* WHAT NEEDS TO BE DONE *
For the entries below, return the line holding "remove_column :spree_products, :preferences" together with all lines after it, unchanged, and leave every picture out.

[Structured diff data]
########

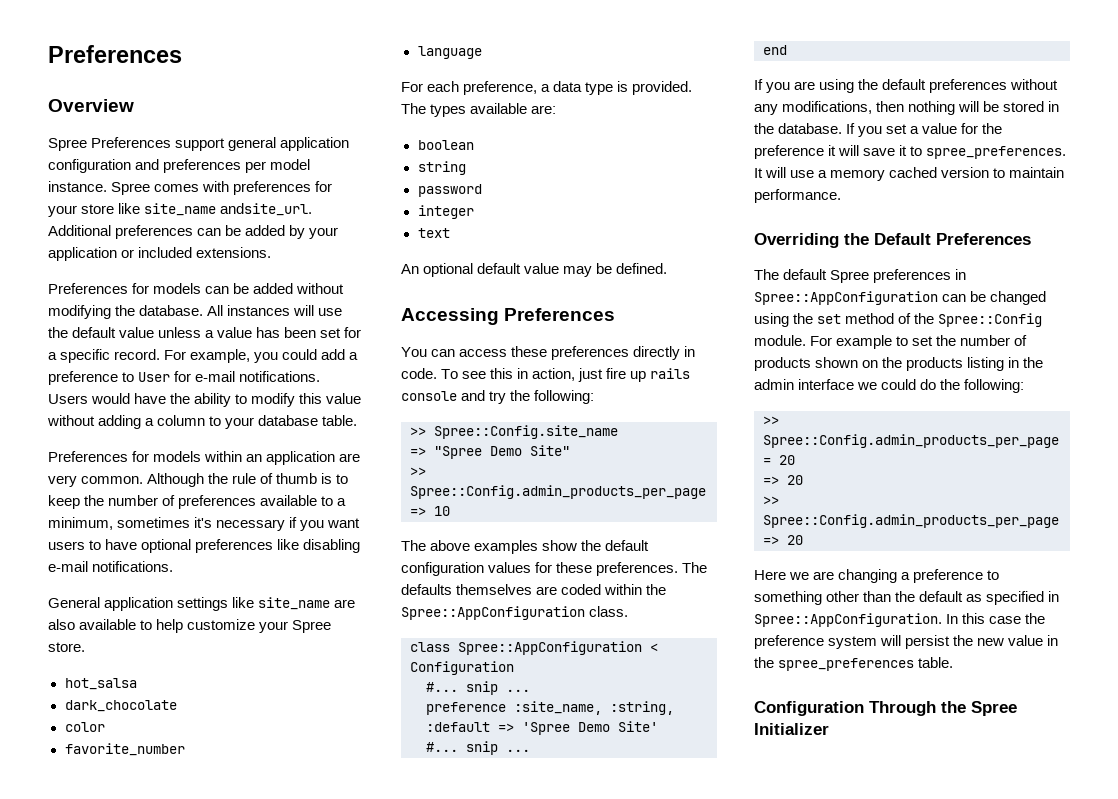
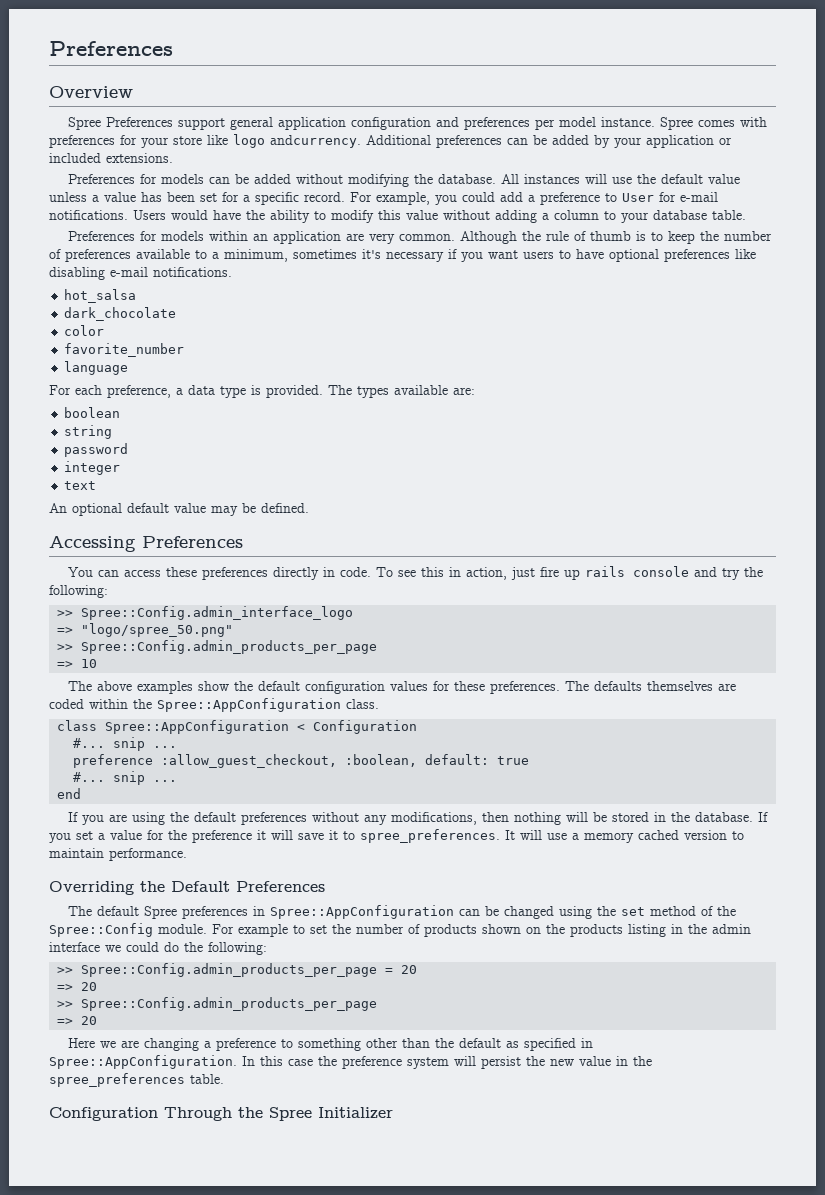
- Spree comes with preferences for your store like site_name andsite_url.
+ Spree comes with preferences for your store like logo andcurrency.
- General application settings like site_name are also available to help customize your Spree store.
- >> Spree::Config.site_name
- => "Spree Demo Site"
+ >> Spree::Config.admin_interface_logo
+ => "logo/spree_50.png"
- preference :site_name, :string, :default => 'Spree Demo Site'
+ preference :allow_guest_checkout, :boolean, default: true

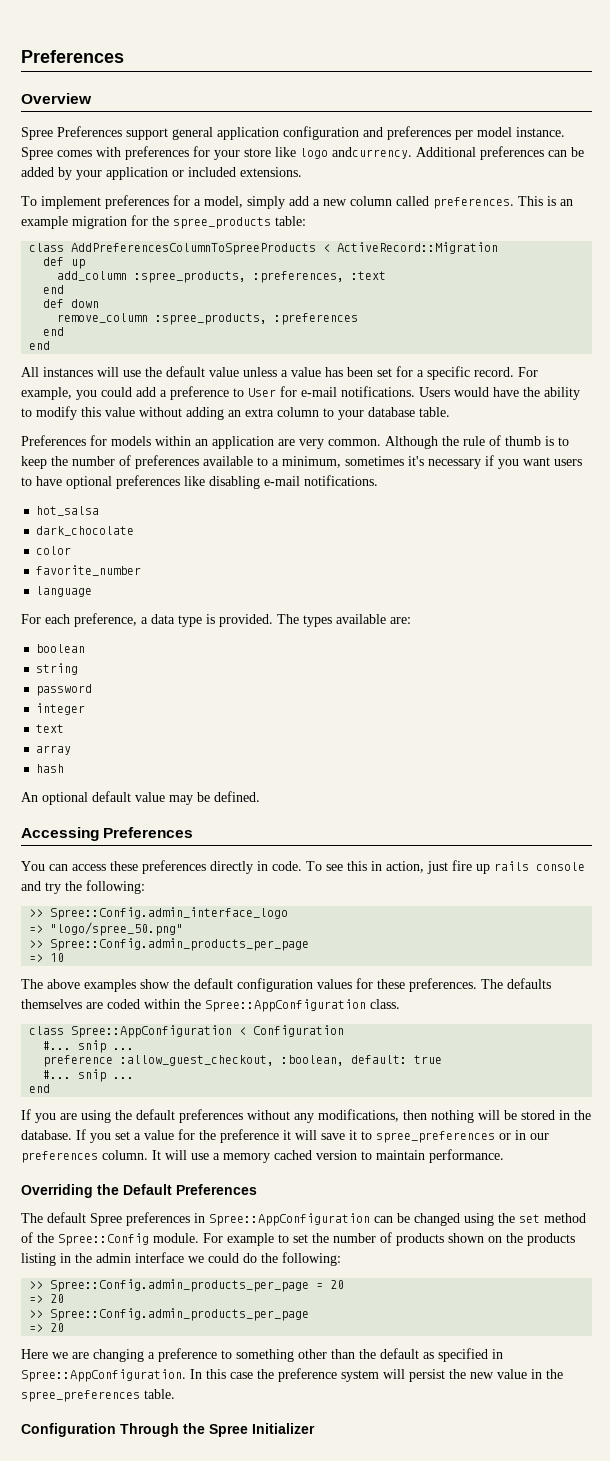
- Preferences for models can be added without modifying the database. All instances will use the default value unless a value has been set for a specific record.
+ To implement preferences for a model, simply add a new column called preferences. This is an example migration for the spree_products table:
+ class AddPreferencesColumnToSpreeProducts < ActiveRecord::Migration
+ def up
+ add_column :spree_products, :preferences, :text
+ end
+ def down
+ remove_column :spree_products, :preferences
+ end
+ end
+ All instances will use the default value unless a value has been set for a specific record.
- Users would have the ability to modify this value without adding a column to your database table.
+ Users would have the ability to modify this value without adding an extra column to your database table.
+ array
+ hash
- If you set a value for the preference it will save it to spree_preferences.
+ If you set a value for the preference it will save it to spree_preferences or in our preferences column.

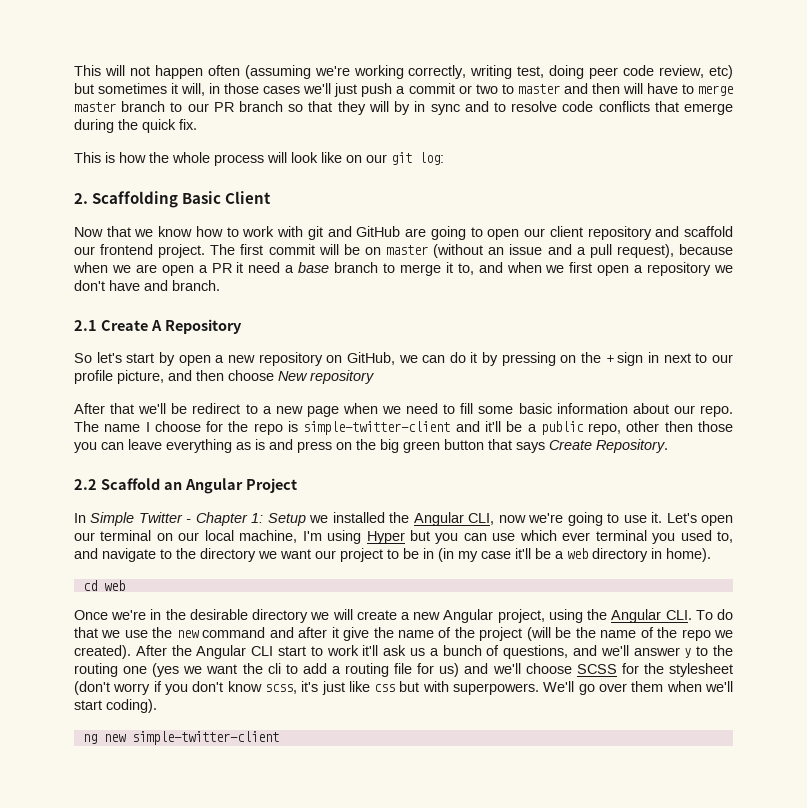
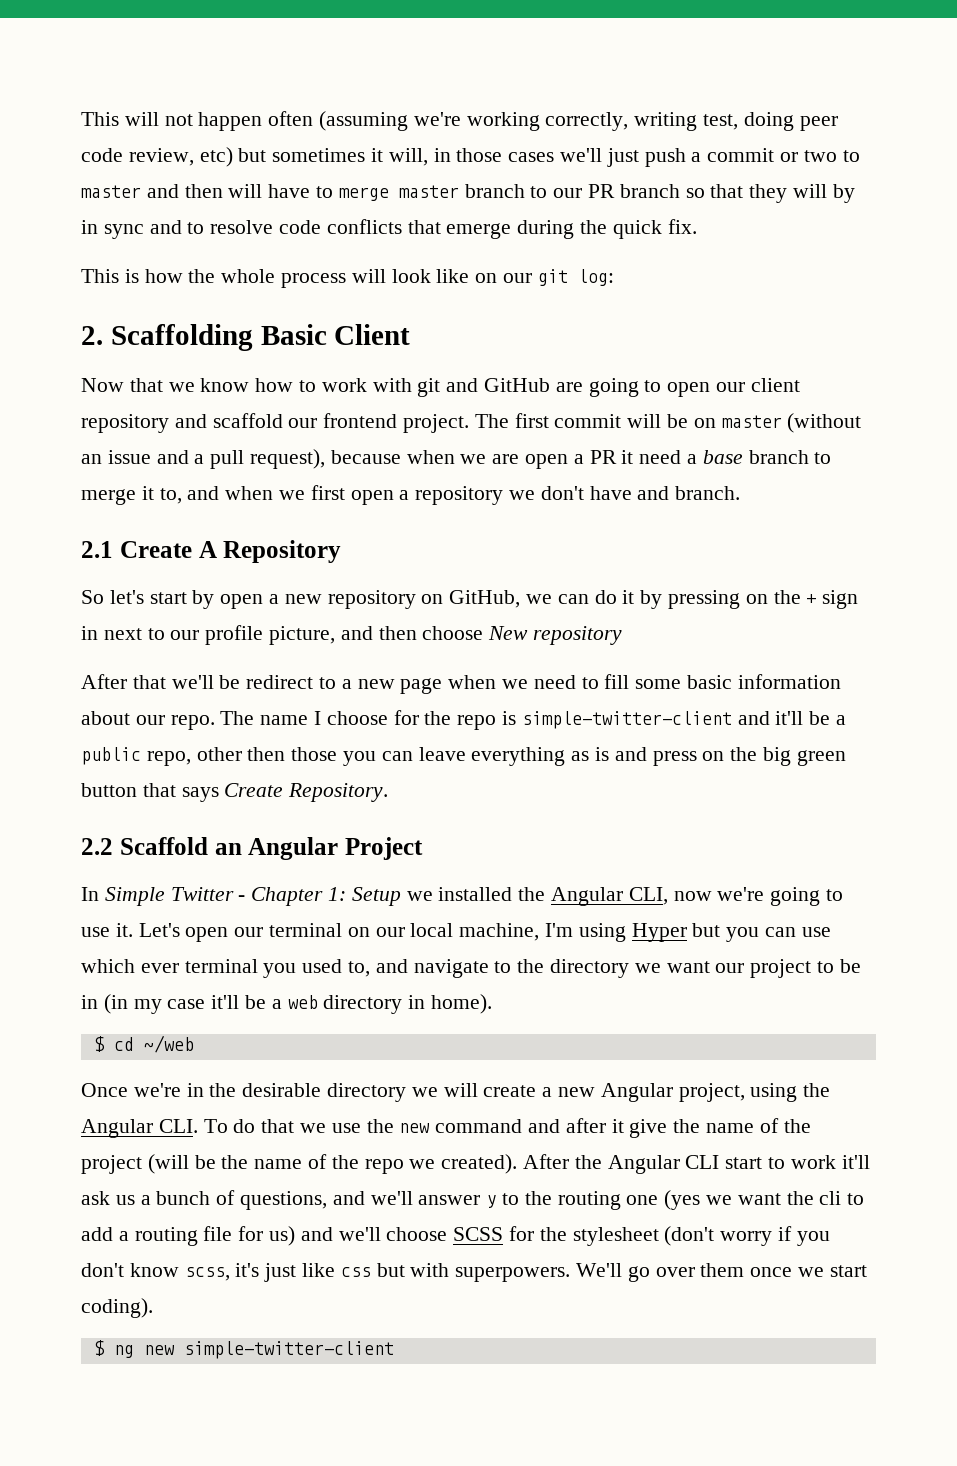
- cd web
+ $ cd ~/web
- We'll go over them when we'll start coding).
+ We'll go over them once we start coding).
- ng new simple-twitter-client
+ $ ng new simple-twitter-client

########

* RESPONSE TO THIS EXERCISE *
+ remove_column :spree_products, :preferences
+ end
+ end
+ All instances will use the default value unless a value has been set for a specific record.
- Users would have the ability to modify this value without adding a column to your database table.
+ Users would have the ability to modify this value without adding an extra column to your database table.
+ array
+ hash
- If you set a value for the preference it will save it to spree_preferences.
+ If you set a value for the preference it will save it to spree_preferences or in our preferences column.

- cd web
+ $ cd ~/web
- We'll go over them when we'll start coding).
+ We'll go over them once we start coding).
- ng new simple-twitter-client
+ $ ng new simple-twitter-client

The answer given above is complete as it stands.